Researchers have found that bacteria can directly stimulate sensory neurons to produce pain and suppress inflammation. The finding may lead to better treatments for painful bacterial infections.
A tooth abscess, urinary tract infection, or other type of bacterial infection can cause intense pain. The pain is often accompanied by inflammation, which is produced by the immune system’s attack on the bacteria. It’s been thought that pain stems from immune cells, which release cytokines and growth factors that can induce inflammation and trigger sensory nerves.
A team led by Drs. Isaac Chiu and Clifford Woolf at Boston Children’s Hospital sought to better understand the pain caused by bacterial infections. Their research was funded by NIH’s National Institute of Allergy and Infectious Diseases (NIAID), National Institute of Neurological Disorders and Stroke (NINDS), and Eunice Kennedy Shriver National Institute of Child Health and Human Development (NICHD).
The researchers used a mouse model of skin infection to study pain produced by the bacterium Staphylococcus aureus (S. aureus). Commonly known as “Staph,” these bacteria are a major cause of surgical infections. The study appeared in Nature.

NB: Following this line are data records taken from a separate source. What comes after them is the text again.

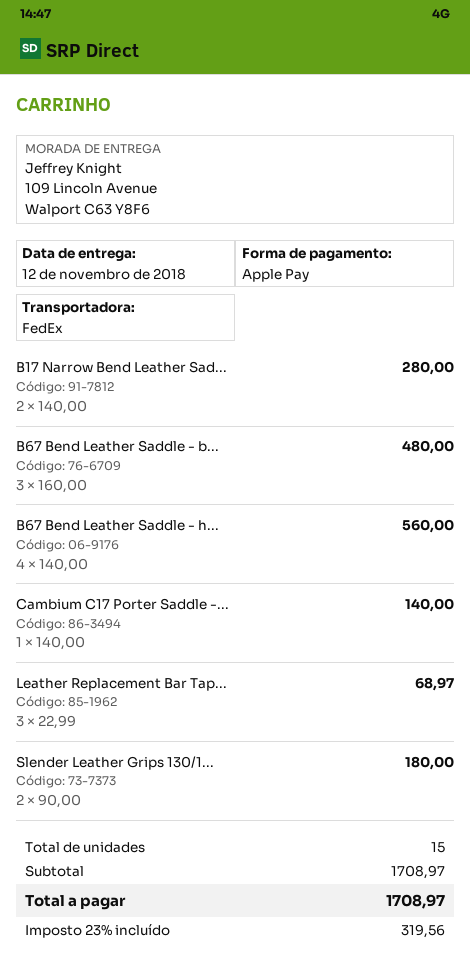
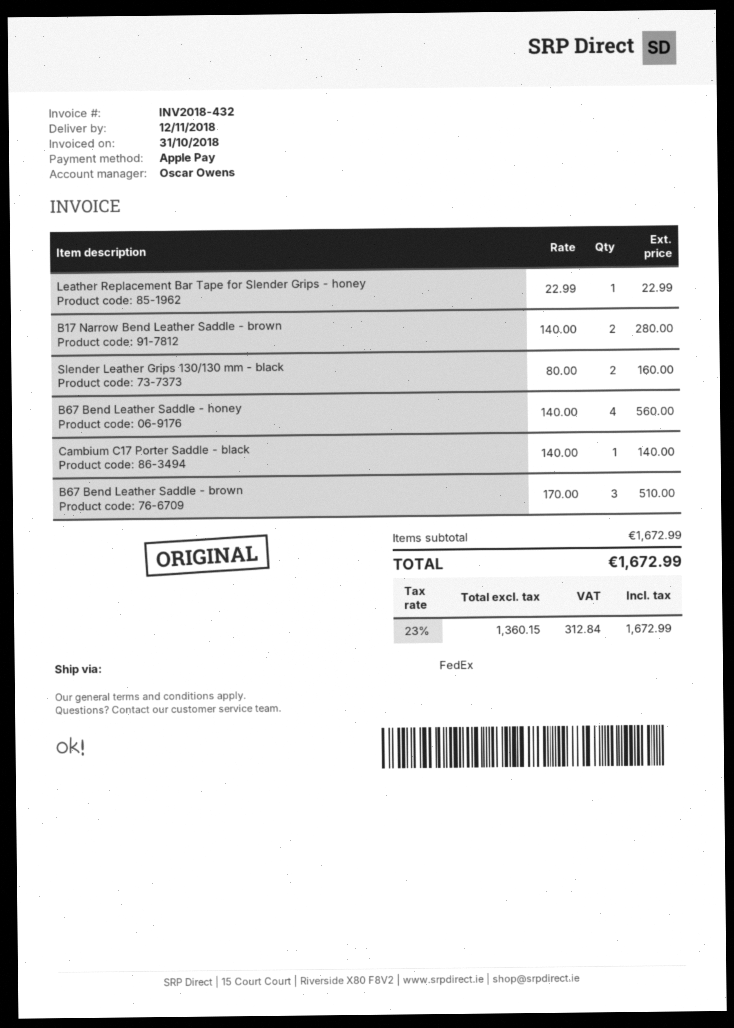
B67 Bend Leather Saddle - b...: 3 x 160.00 = 480.00 -> 3 x 170.00 = 510.00
Leather Replacement Bar Tap...: 3 x 22.99 = 68.97 -> 1 x 22.99 = 22.99
Slender Leather Grips 130/1...: 2 x 90.00 = 180.00 -> 2 x 80.00 = 160.00
subtotal: 1708.97 -> 1672.99
tax: 23% = 319.56 -> 23% = 312.84
total: 1708.97 -> 1672.99

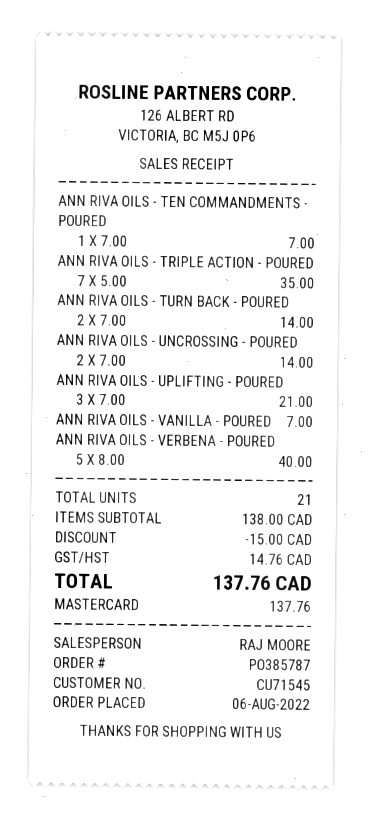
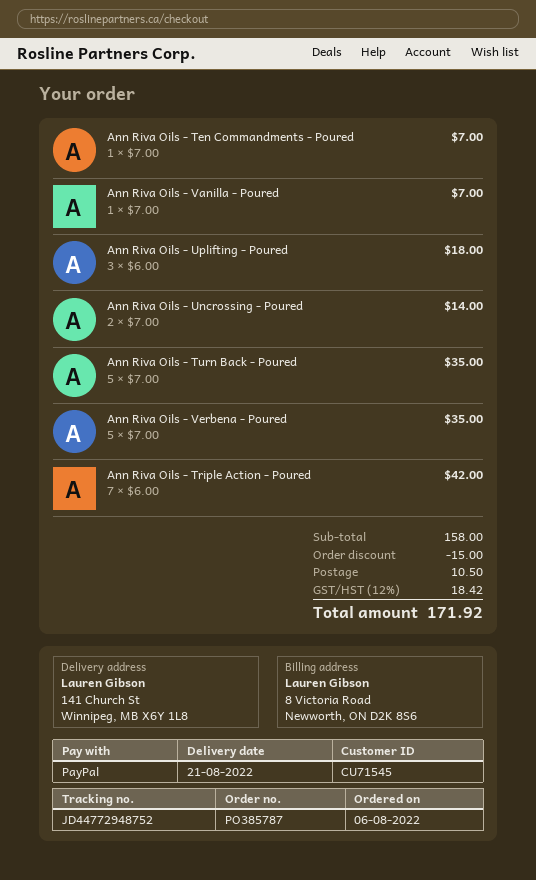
payment method: Mastercard -> PayPal
ANN RIVA OILS - TRIPLE ACTION - POURED: 7 x 5.00 = 35.00 -> 7 x 6.00 = 42.00
ANN RIVA OILS - TURN BACK - POURED: 2 x 7.00 = 14.00 -> 5 x 7.00 = 35.00
ANN RIVA OILS - UPLIFTING - POURED: 3 x 7.00 = 21.00 -> 3 x 6.00 = 18.00
ANN RIVA OILS - VERBENA - POURED: 5 x 8.00 = 40.00 -> 5 x 7.00 = 35.00
subtotal: 138.00 -> 158.00
shipping: none -> 10.50
tax: 14.76 -> 18.42
total: 137.76 -> 171.92

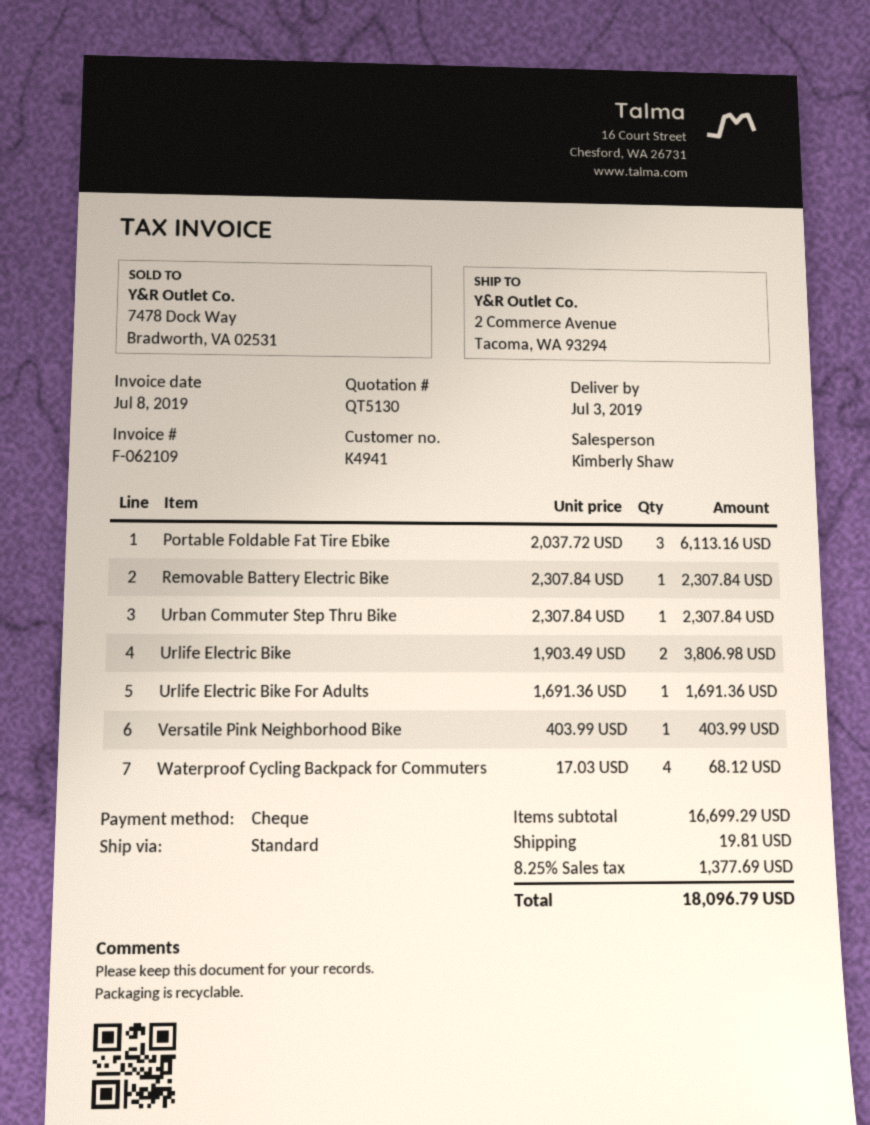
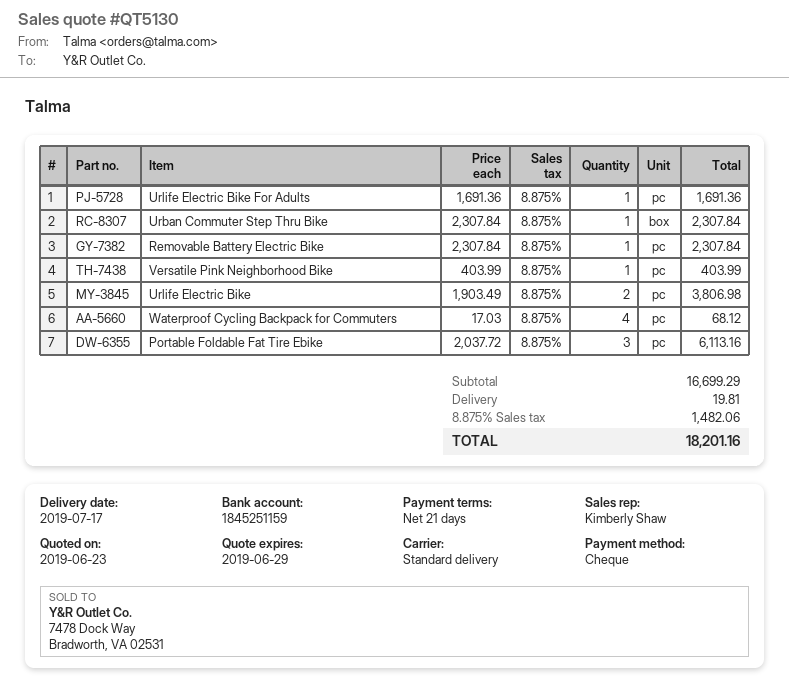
delivery date: 2019-07-03 -> 2019-07-17
tax: 8.25% = 1377.69 -> 8.875% = 1482.06
total: 18096.79 -> 18201.16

The team found that pain, as assessed by sensitivity of the mice to mechanical, heat and cold stimuli, didn’t correlate with tissue swelling or immune activation. Rather, pain correlated with the amount of bacteria present.
Mice in which immune pathways were blocked either had no difference or an increase in pain to a bacterial infection. This finding showed that the immune system wasn’t responsible for the pain from a bacterial infection.
To further examine the relationship between bacteria and pain, the team applied several strains of heat-killed bacteria directly to sensory neurons. The bacteria induced calcium fluxes and other changes in the neurons. The responses varied depending on the bacteria used, suggesting that differing mechanisms might be involved.
The researchers next tested various heat-stable molecules from bacteria. They found that sensory neurons could be activated by molecules called N-formyl peptides. A second heat-sensitive mechanism through which bacteria can cause pain, they found, is through a toxin called α-haemolysin, which forms pores in the membranes of target cells.
When sensory neurons and immune cells such as neutrophils and macrophages were placed together in cell culture, they formed close contacts. Experiments in mice showed that once sensory neurons are activated by bacteria, they release signals that suppress the immune system. These findings suggest that certain bacteria may have evolved to attack sensory neurons and thus hold back the immune system’s attack.
“We found that major parts of the immune system are not necessary for pain during infection, but that bacteria themselves are the source of much of the pain,” Chiu says. “If we could block pain in infected tissues and also block what pain neurons do to the immune system, it could help us treat bacterial infections better.”